Se non fosse che avevamo davanti una squadra vergognosa, Bonera ci sarebbe potuto costare caro.


----------



## The P (17 Marzo 2013)

Principe ha scritto:


> Io te l'ho sempre dato amico ma ultimamente leggendo i tuoi giudizi stavi andando sulla cattiva strada o sbaglio ?



nono, tranquillo. Ho solo dato a lui i meriti che gli spettavano per la "gestione" di questi ultimi tempi, ma restando sempre fermo sul fatto che a livello tattico e di lettura delle partite è su livelli infimi


----------



## Andreas89 (17 Marzo 2013)

Lorenzo 89 ha scritto:


> Se non fosse che avevamo davanti una squadra vergognosa, Bonera ci sarebbe potuto costare caro.



Ha tentato l'impossibile per farli segnare,per fortuna la scarponeria del Palermo non ha eguali.


----------



## smallball (17 Marzo 2013)

Andreas89 ha scritto:


> Ha tentato l'impossibile per farli segnare,per fortuna la scarponeria del Palermo non ha eguali.

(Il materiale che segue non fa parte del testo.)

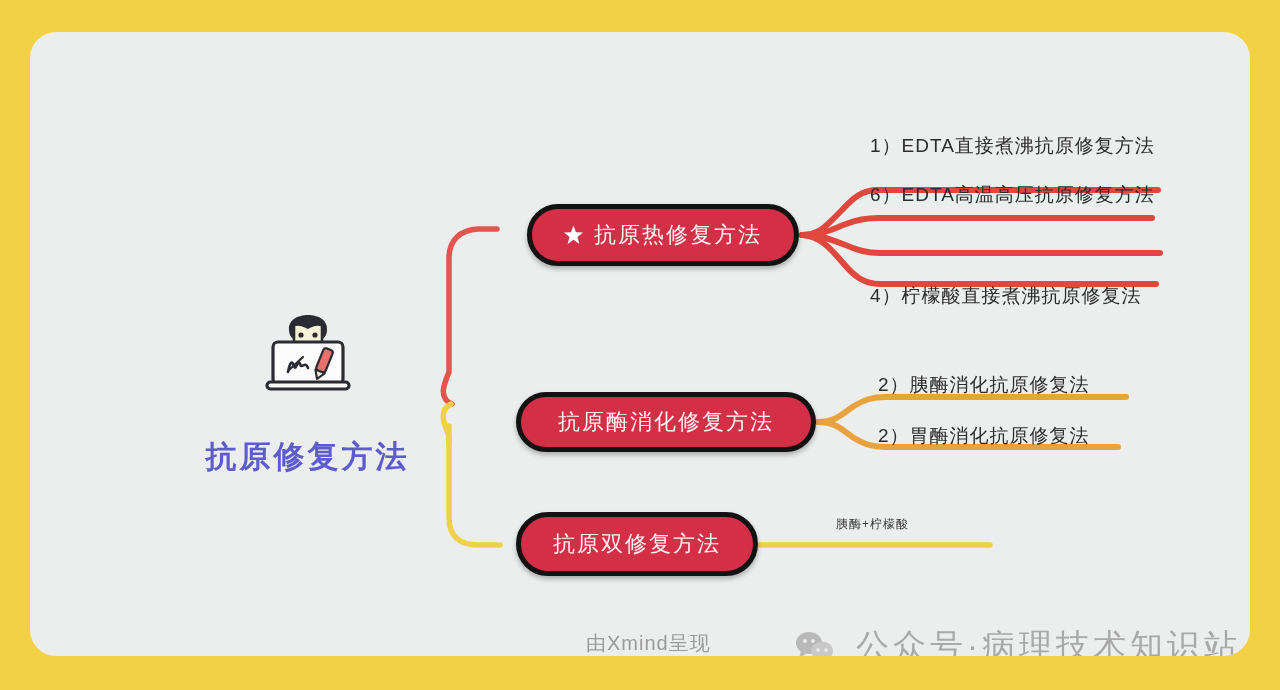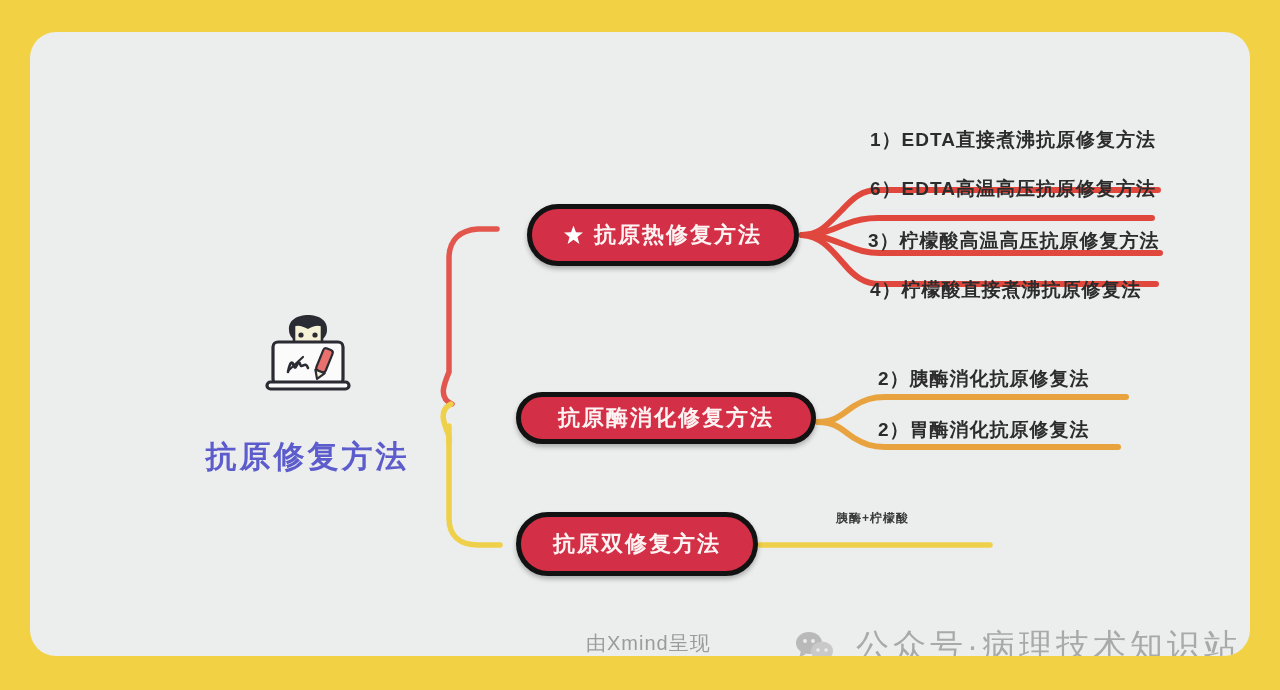--- a/index.html
+++ b/index.html
@@ -45,50 +45,51 @@
   }
 
   
   .node{
     position:absolute;
     background:#d32f46;
     border:5px solid #121212;
     border-radius:40px;
     color:#fdf3f3;
     font-size:22px;
-    font-weight:700;
+    font-weight:400;
     letter-spacing:2px;
     display:flex;
     align-items:center;
     justify-content:center;
     white-space:nowrap;
     box-shadow:0 3px 5px rgba(0,0,0,.28);
     box-sizing:border-box;
     text-align:right;
   }
   .node .star{
     display:inline-block;
     width:19px;height:19px;
     margin-right:11px;
     background:#fff;
     clip-path:polygon(50% 0%,63% 36%,100% 37%,71% 60%,81% 97%,50% 75%,19% 97%,29% 60%,0% 37%,37% 36%);
     flex:0 0 auto;
   }
   #node-heat {left:497px;top:172px;width:272px;height:62px;}
-  #node-enzyme{left:486px;top:360px;width:300px;height:52px;}
+  #node-enzyme{left:486px;top:360px;width:300px;height:60px;}
   #node-dual  {left:486px;top:480px;width:242px;height:64px;}
 
   
   .leaf{
     position:absolute;
     font-size:19px;
-    font-weight:700;
+    font-weight:400;
     color:#2c2c2c;
     letter-spacing:1px;
     white-space:nowrap;
+    margin-top:6px;
   }
   .leaf.small{font-size:12px;color:#3a3a3a;}
 
   
   .xmind{
     position:absolute;
     left:556px;top:598px;
     font-size:20px;
     color:#9b9b9b;
     letter-spacing:1px;
@@ -172,21 +173,20 @@
   <div class="node" id="node-enzyme">
     <span>抗原酶消化修复方法</span>
   </div>
 
   <div class="node" id="node-dual">
     <span>抗原双修复方法</span>
   </div>
 
   <div class="leaf" style="left:840px;top:95px;">1）EDTA直接煮沸抗原修复方法</div>
   <div class="leaf" style="left:840px;top:144px;">6）EDTA高温高压抗原修复方法</div>
-  <div class="leaf" style="left:838px;top:196px;">3）柠檬酸高温高压抗原修复方法</div>
   <div class="leaf" style="left:840px;top:245px;">4）柠檬酸直接煮沸抗原修复法</div>
 
   <div class="leaf" style="left:848px;top:334px;">2）胰酶消化抗原修复法</div>
   <div class="leaf" style="left:848px;top:385px;">2）胃酶消化抗原修复法</div>
 
   <div class="leaf small" style="left:806px;top:478px;">胰酶+柠檬酸</div>
 
   <div class="xmind">由Xmind呈现</div>
 
   <div class="watermark">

Bonera da rispedire in panca al piu' presto


----------



## Tom! (17 Marzo 2013)

Gli arbitri vi stanno facendo volare però...non credo si andrà avanti così per tutta la stagione, se il solito motto della "compensazione" si verifica io starei attento per la lotta champions.


----------



## Dumbaghi (17 Marzo 2013)

Bonera vale 8 Zapata e 22 Yepes, è scarsino ma gli altri 2 son sciagure. Mexes-Bonera e col Barcellona si passava


----------



## BB7 (17 Marzo 2013)

Dumbaghi ha scritto:


> Bonera vale 8 Zapata e 22 Yepes, è scarsino ma gli altri 2 son sciagure. Mexes-Bonera e col Barcellona si passava



Non puoi essere serio.


----------



## Blu71 (17 Marzo 2013)

Tom! ha scritto:


> Gli arbitri vi stanno facendo volare però...non credo si andrà avanti così per tutta la stagione, se il solito motto della "compensazione" si verifica io starei attento per la lotta champions.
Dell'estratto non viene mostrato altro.